Thursday, March 09, 2006


Being away from my kids sometimes makes me melancholy, and when I am
feeling melancholy, I torment myself by looking at the large world map
on my living room wall and imagine that I see myself standing on the desert coast of Yemen. I am looking westward across the Red Sea and Central Africa, across the Atlantic Ocean and the East Coast of America, and finally I see Kansas—my children and my green home. At some point in this vain imagining, I must tilt my eyes northward because here in Aden, I am at 13 degrees north latitude. That is why when many of you are digging out the wool sweaters, I am still sweating in the almost 90 degree heat…and sunbathing and swimming in the Indian Ocean. Somalia, Djibouti and Eritrea are just a few millimeters away on the map.

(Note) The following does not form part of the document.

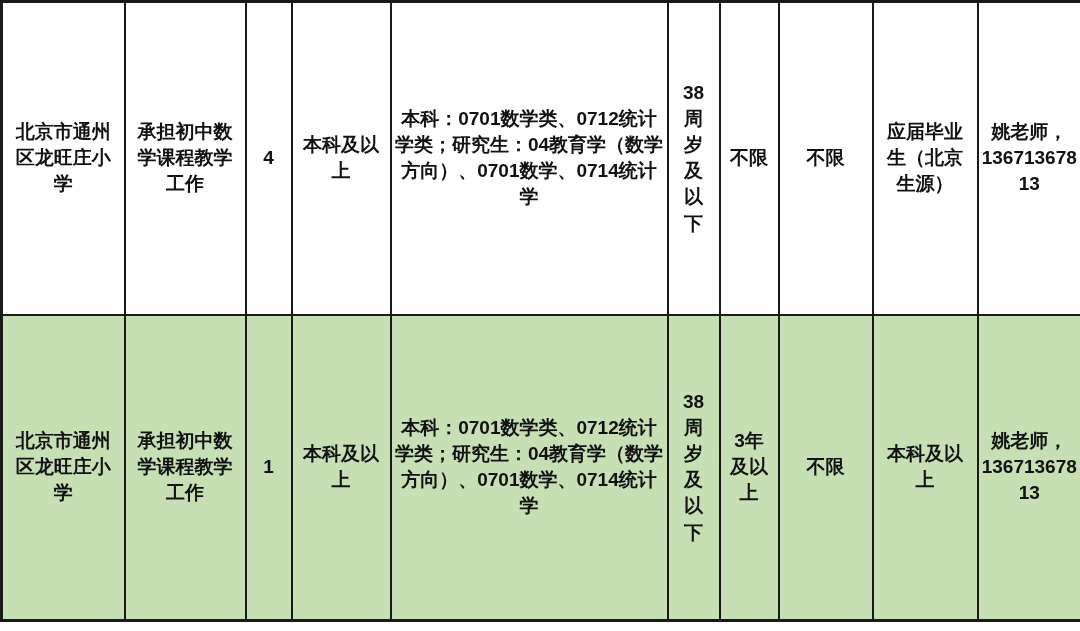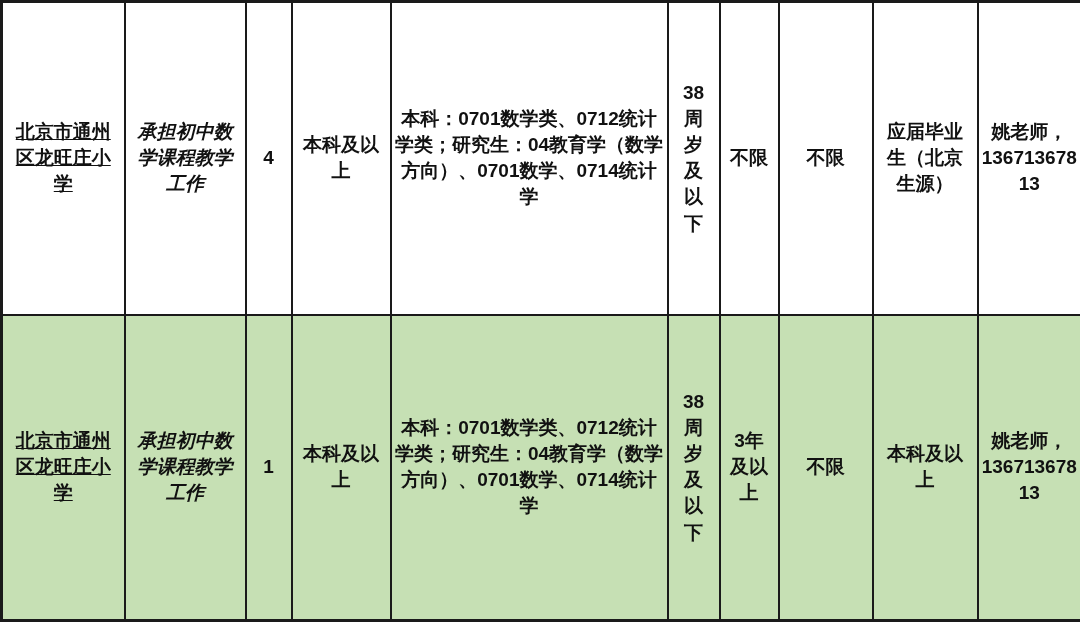"北京市通州区龙旺庄小学" td.c0 { text-decoration: underline -> none }
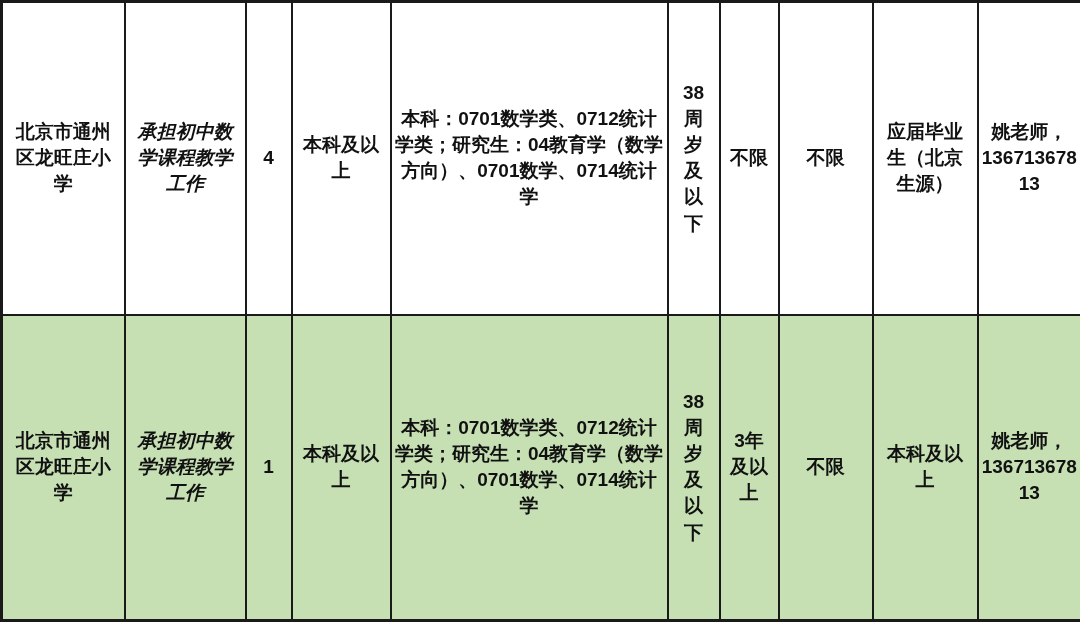"承担初中数学课程教学工作" td.c1 { font-style: italic -> none }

Each time I sit down to write, I think of the athan—the eerie call to
prayer that I hear five times a day here in Yemen. In Azerbaijan I often wrote about the call to prayer, azan as it is called there, and the other worldliness of the recorded voice echoing through the alleyways of Lenkoran. There were two mosques there; here, there are at least four mosques in my neighborhood alone—probably twenty or more in Aden. The muezzin here are real people and four loud speakers on the corners of the minarets magnify their call. Again I am in a city where the buildings are low, and the calls to prayer drift and collide and slowly rebound from the stone and concrete of the shops and houses. The athan sounds five times each day. On Fridays, the Sabbath day in Islam, the evening athan is followed by about a half hour of prayer, exhortation and praise—all over the loud speakers of the mosques. I irreverently call them dueling mosques.

The truth is I love the call to prayer. I love the sound of the throaty Al….lah—the word that begins the call and winds in and out of the prayers. I wish I could recreate the sounds of four muezzins calling the faithful. The locations are not synchronized. Each has its own muezzin and I suppose the prayers are varied. I don’t know. I just know that the words move slowly through the humid air and they bound from the rocky landscape. They rumble, and roll and blend. One fades, another takes prominence. Al……lah……..

“It is all Inshallah.” God willing—a familiar and comfortable rejoinder from my past but an expression seldom heard in our modern world. Not here. It is all Inshallah. I say to someone, “I will phone you tomorrow.” She says, “Inshallah.” I say, “See you next week.” And she says, “Inshallah.” I want to say, “What do you mean!? Do you know something I don’t know?! What’s going to happen??” Then I remember again, it is all just “Inshallah.” I was visiting my friend Lynne and telling her how much I love Yemen and she said, “I can imagine that you do because it is so openly spiritual.” And it is true, that is one of the reasons I love Yemen.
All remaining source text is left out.